JavaScript Operators


Ternary Operator

The ternary operator (sometime called conditional operator) is one of the most underused features of JavaScript, mainly due to a lot of people find it confusing on first glance.

Why

Practically everyone uses conditional formatting:

if(condition) {
  `do something`
} else {
  `do something else`
}

How

Although simple enough, one has to type quite a few extra characters. Here is the same logic using the ternary operator:

condition ? `do something` : `do something else`

If `condition` is "truthy", the first instruction is executed, otherwise the second.

Practical examples

Assign a value based on a condition (the ternary operator returns a value):

let colour = width > 100 ? "red" : "blue";

Change an element class list based on state:

var el = document.getElementById("loginButton");
loginInProgress ? el.classList.add("disabled") : el.classList.remove("disabled");

The ternary operator can be a great tool for our JavaScript projects. In most cases, it can be a simple replacement for `if...else` but have in mind this simple but critical difference: the ternary operator is an expression that returns a value whilst `if...else` doesn't.


Spread Operator

ES6 version of JavaScript introduced a lot of great improvements, and amongst them was the spread operator. It's syntax is slighly unusual: three dots followed by a name of an iterable variable.

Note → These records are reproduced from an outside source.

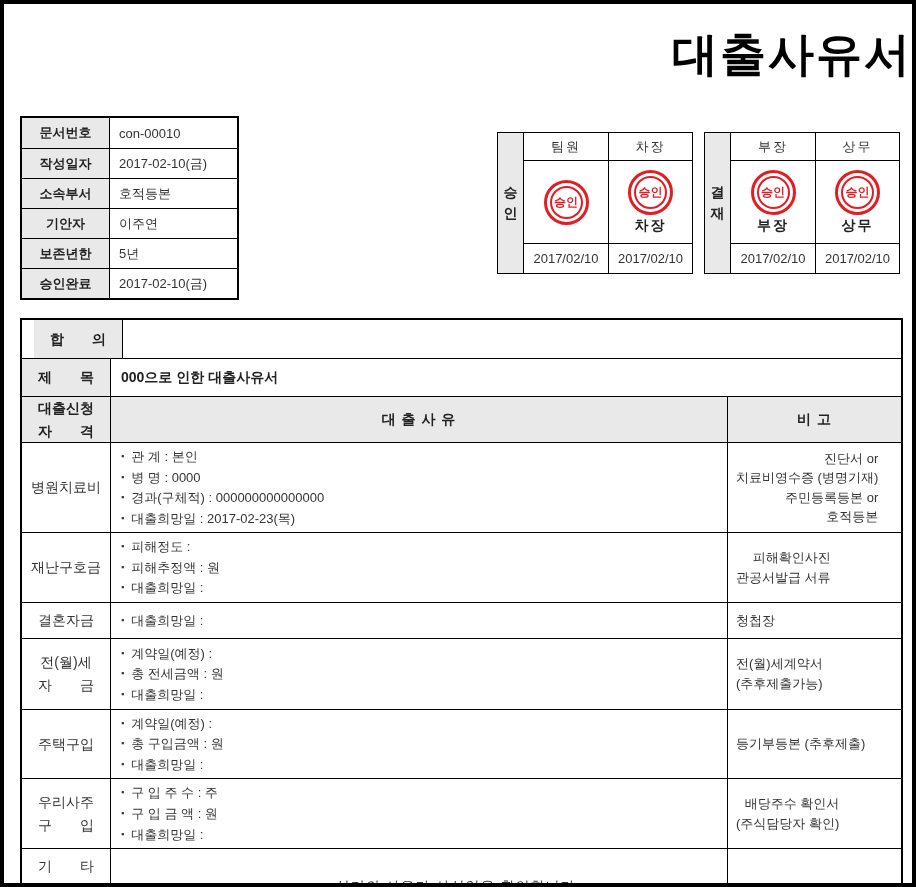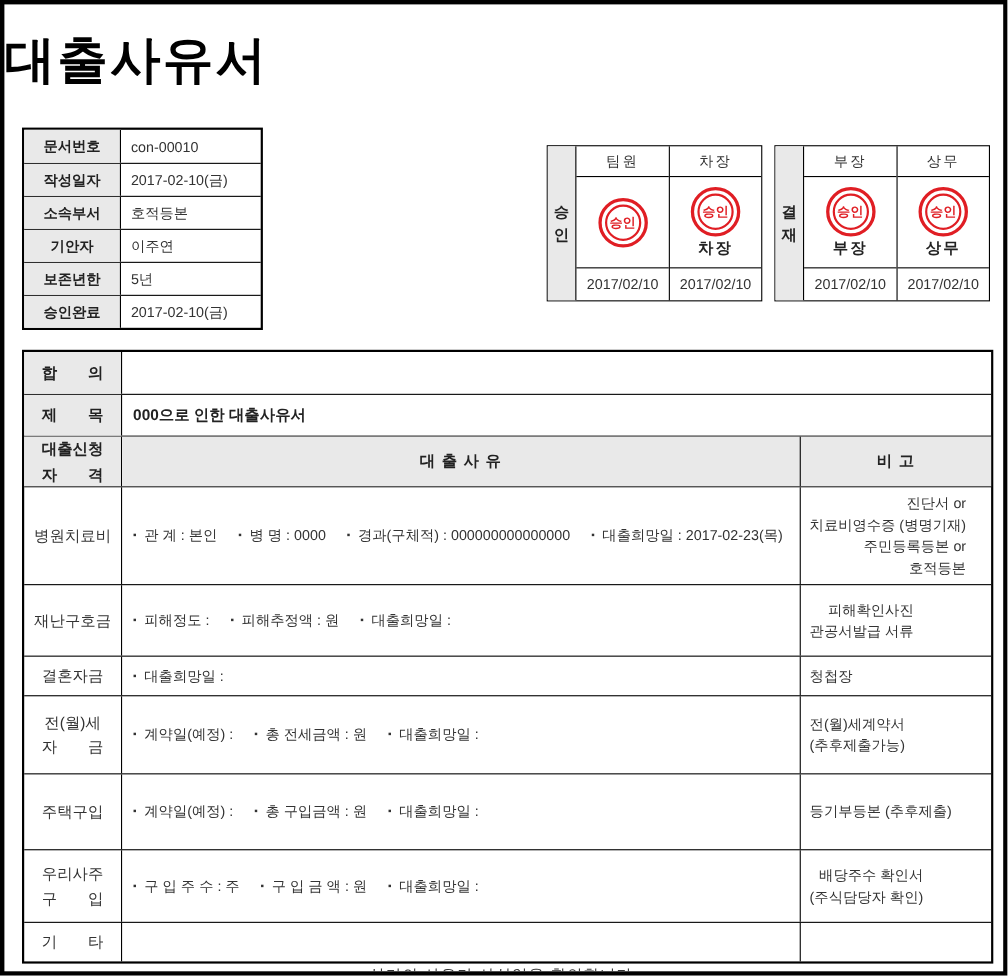"대출사유서" .doc-title { text-align: left -> right }
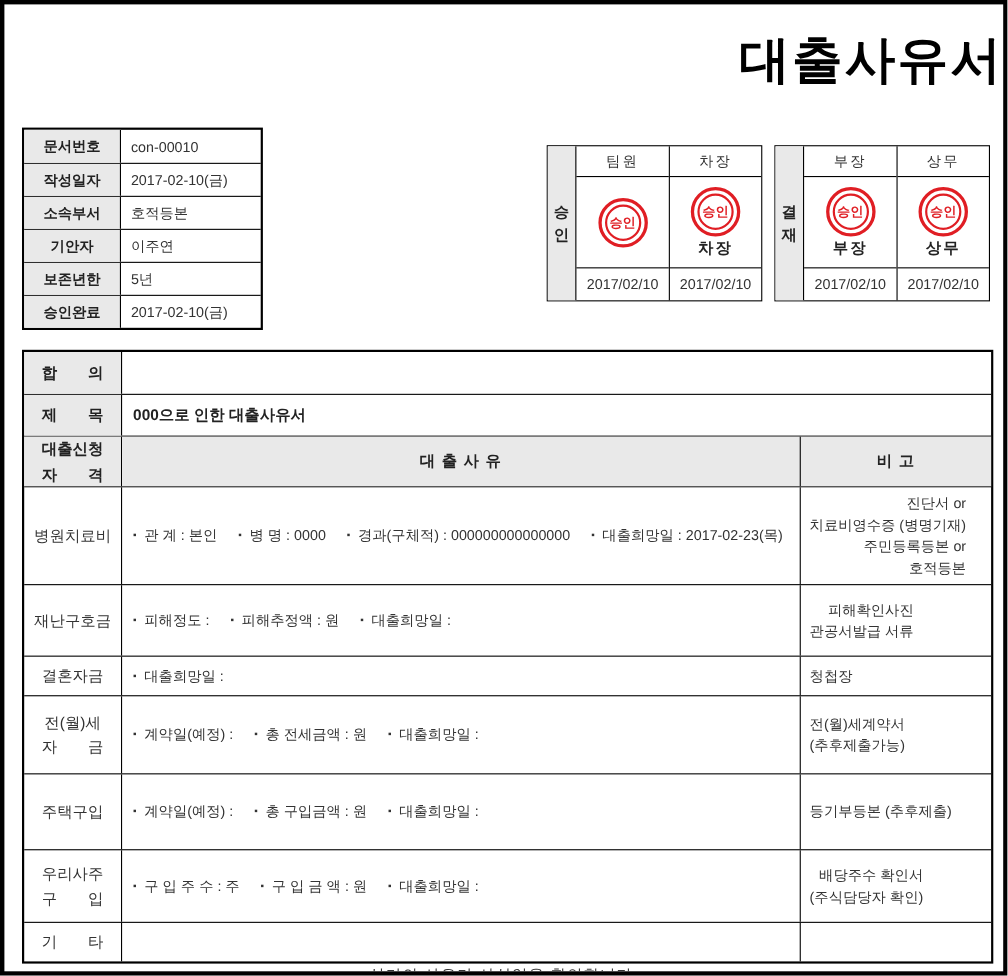"합 의" div.m-row { padding-left: none -> 12px }
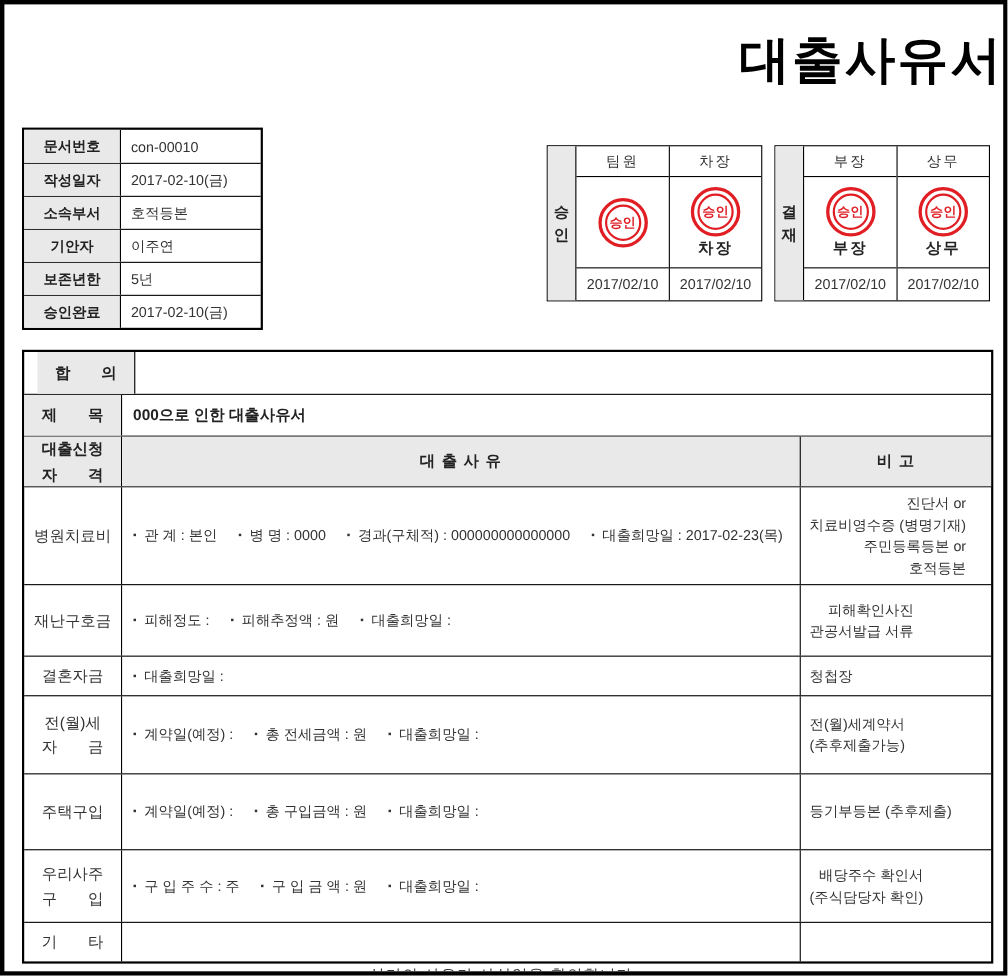"관 계 : 본인" .bullets { flex-direction: row -> column; gap: 19px -> 3px }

Its purpose is simple - to expand the said iterable varable, in place, where a list of values is expected. Let's see an example - given the 2 arrays of colours below:

let colours = ['red', 'blue', 'green'];
let pastels = ['pink', 'lavender', 'peach'];

When we try to append `pastels` to `colours` using `push`:

colours.push(pastels);

we get a slighly unexpected result:

console.log(colours); 
Array(4) [ "red", "blue", "green", (3) […] ]

The `pastels` array is added as the fourth element - that's because `push` simply appends the parameter given.

Spread operator to the rescue

To get the expected behaviour, we'll have to use the spread operator when passing `pastels` to `push`:

colours.push(...pastels);
console.log(colours); 
Array(6) [ "red", "blue", "green", "pink", "lavender", "peach" ]

In our case, the spread operator is equivalent to pushing individual elements:

colours.push(pastels[0], pastels[1], pastels[2]);

What if we want to create a new variable that holds both arrays? That's simple enough:

let colours = ['red', 'blue', 'green'];
let pastels = ['pink', 'lavender', 'peach'];
let allColours = [ ...colours, ...pastels ];
console.log(colours); 
Array(6) [ "red", "blue", "green", "pink", "lavender", "peach" ]

Object copy

Another common place where the spread operator can be useful is for when making copies of objects.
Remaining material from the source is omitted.